# [INFORMATION PROVIDED]
──────────────────────────────

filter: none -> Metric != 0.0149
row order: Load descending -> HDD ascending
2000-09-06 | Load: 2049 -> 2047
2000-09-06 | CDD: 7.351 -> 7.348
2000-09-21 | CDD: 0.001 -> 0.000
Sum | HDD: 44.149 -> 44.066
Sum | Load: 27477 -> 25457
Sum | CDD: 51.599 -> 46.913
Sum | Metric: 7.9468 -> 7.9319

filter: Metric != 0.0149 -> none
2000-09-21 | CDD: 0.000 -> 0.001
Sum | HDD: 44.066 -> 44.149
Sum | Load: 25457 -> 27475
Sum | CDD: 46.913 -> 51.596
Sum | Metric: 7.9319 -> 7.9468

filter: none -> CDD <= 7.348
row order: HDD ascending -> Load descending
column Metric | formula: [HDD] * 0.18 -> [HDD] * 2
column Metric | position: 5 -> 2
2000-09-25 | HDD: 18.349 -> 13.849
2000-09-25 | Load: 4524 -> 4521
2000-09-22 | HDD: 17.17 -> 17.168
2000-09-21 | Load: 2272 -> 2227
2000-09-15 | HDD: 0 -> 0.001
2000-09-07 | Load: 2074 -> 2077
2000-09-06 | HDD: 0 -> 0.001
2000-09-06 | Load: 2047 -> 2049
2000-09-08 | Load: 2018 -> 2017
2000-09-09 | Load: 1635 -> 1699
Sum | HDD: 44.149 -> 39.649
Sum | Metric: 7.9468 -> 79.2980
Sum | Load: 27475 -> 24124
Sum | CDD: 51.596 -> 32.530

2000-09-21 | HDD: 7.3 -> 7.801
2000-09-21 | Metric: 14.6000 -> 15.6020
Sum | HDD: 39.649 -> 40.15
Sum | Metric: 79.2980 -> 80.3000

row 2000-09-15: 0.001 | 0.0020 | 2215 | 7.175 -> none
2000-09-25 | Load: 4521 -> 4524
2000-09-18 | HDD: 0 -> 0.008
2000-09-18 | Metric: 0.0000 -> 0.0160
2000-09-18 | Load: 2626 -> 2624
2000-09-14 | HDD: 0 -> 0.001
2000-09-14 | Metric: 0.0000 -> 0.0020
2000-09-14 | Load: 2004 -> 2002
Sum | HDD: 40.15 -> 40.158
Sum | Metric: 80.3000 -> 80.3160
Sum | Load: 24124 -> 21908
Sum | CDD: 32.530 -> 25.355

──────────────────────────────

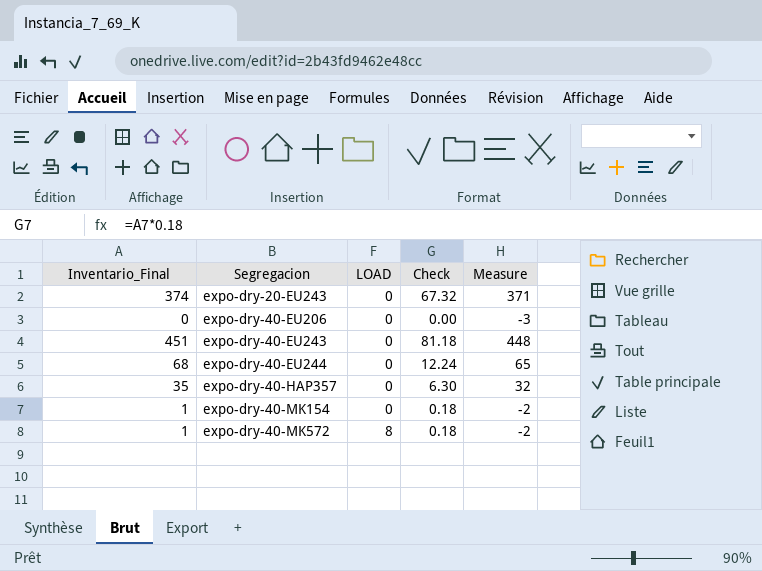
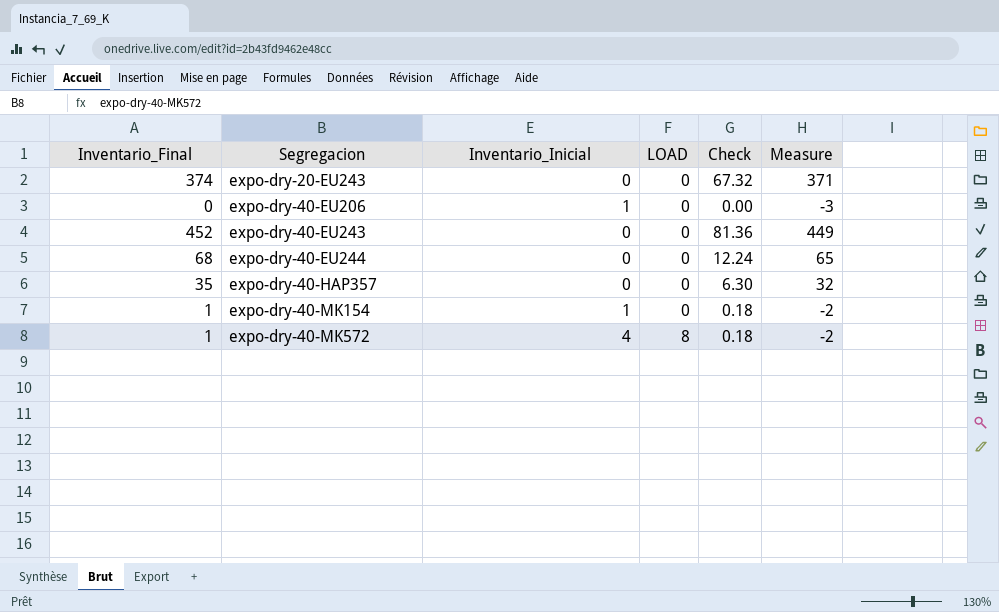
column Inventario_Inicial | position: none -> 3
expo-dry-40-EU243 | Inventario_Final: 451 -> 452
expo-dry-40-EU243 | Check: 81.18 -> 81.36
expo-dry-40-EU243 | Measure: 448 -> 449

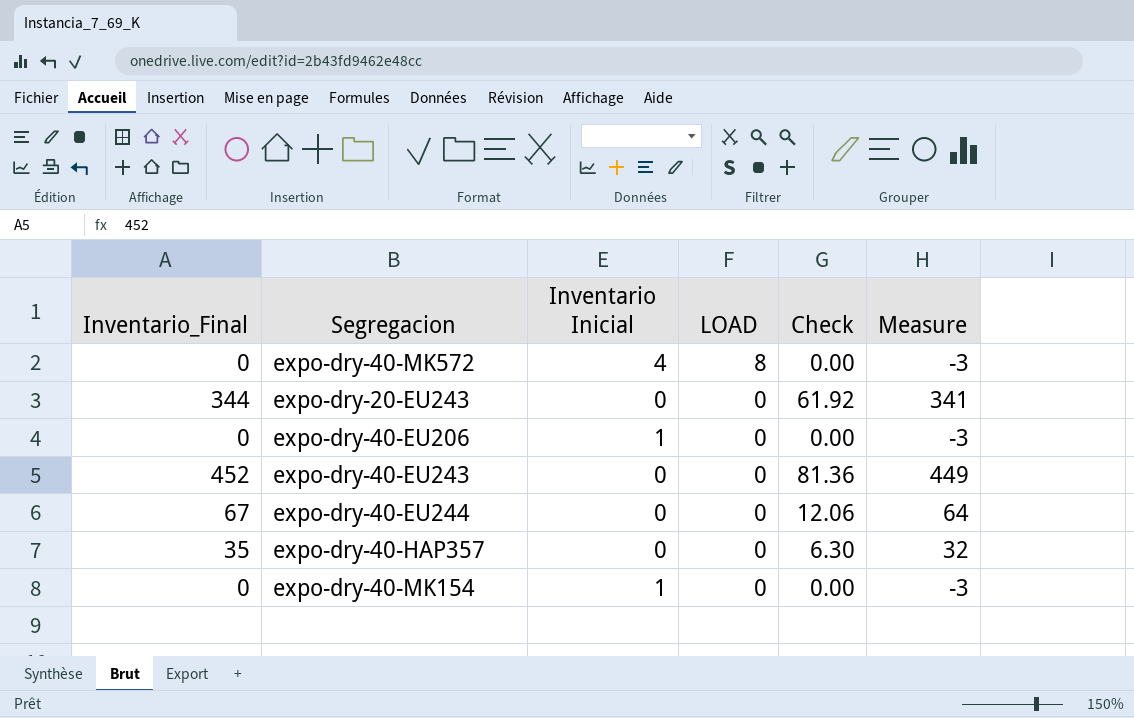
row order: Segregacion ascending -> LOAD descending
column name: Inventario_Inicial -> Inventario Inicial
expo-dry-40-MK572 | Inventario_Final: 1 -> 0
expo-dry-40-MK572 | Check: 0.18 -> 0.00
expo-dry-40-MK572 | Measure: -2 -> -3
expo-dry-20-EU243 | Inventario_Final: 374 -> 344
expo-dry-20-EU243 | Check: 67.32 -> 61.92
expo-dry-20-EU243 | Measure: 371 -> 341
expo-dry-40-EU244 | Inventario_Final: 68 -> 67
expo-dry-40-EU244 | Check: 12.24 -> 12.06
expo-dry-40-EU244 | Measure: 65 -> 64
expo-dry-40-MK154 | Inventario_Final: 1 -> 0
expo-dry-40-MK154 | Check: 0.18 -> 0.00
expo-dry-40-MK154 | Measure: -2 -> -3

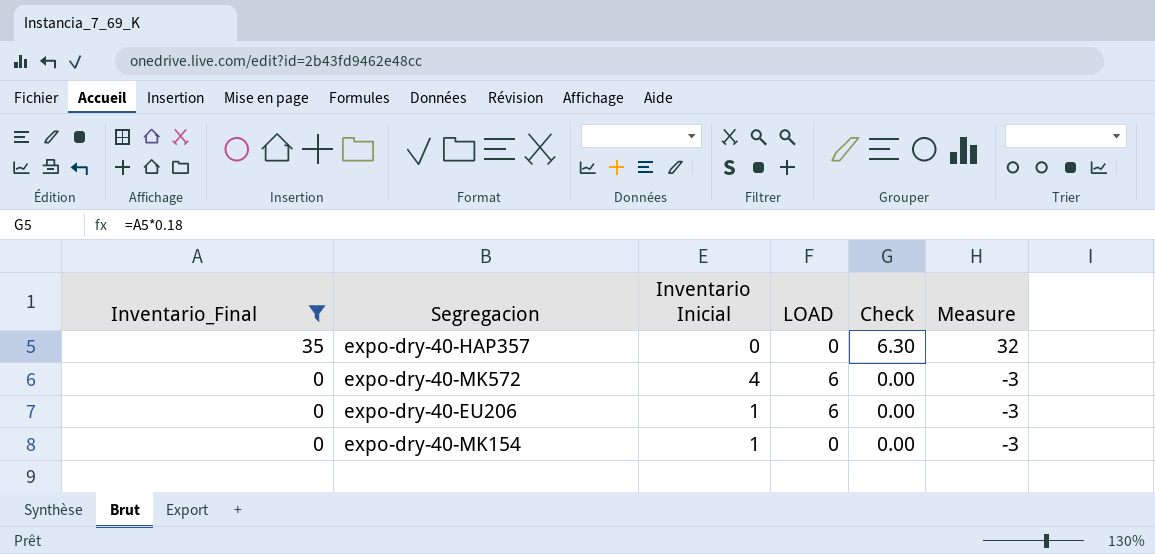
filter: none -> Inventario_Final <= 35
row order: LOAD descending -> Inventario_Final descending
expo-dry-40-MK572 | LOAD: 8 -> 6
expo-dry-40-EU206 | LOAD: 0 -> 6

──────────────────────────────

# [AIM OF THE EXERCISE]
Word for word, restate the lines above from the one with "expo-dry-40-EU244 | Check: 12.24 -> 12.06" through the one with "filter: none -> Inventario_Final <= 35", keeping both ends and dropping the pictures.

# [ANSWER]
expo-dry-40-EU244 | Check: 12.24 -> 12.06
expo-dry-40-EU244 | Measure: 65 -> 64
expo-dry-40-MK154 | Inventario_Final: 1 -> 0
expo-dry-40-MK154 | Check: 0.18 -> 0.00
expo-dry-40-MK154 | Measure: -2 -> -3

filter: none -> Inventario_Final <= 35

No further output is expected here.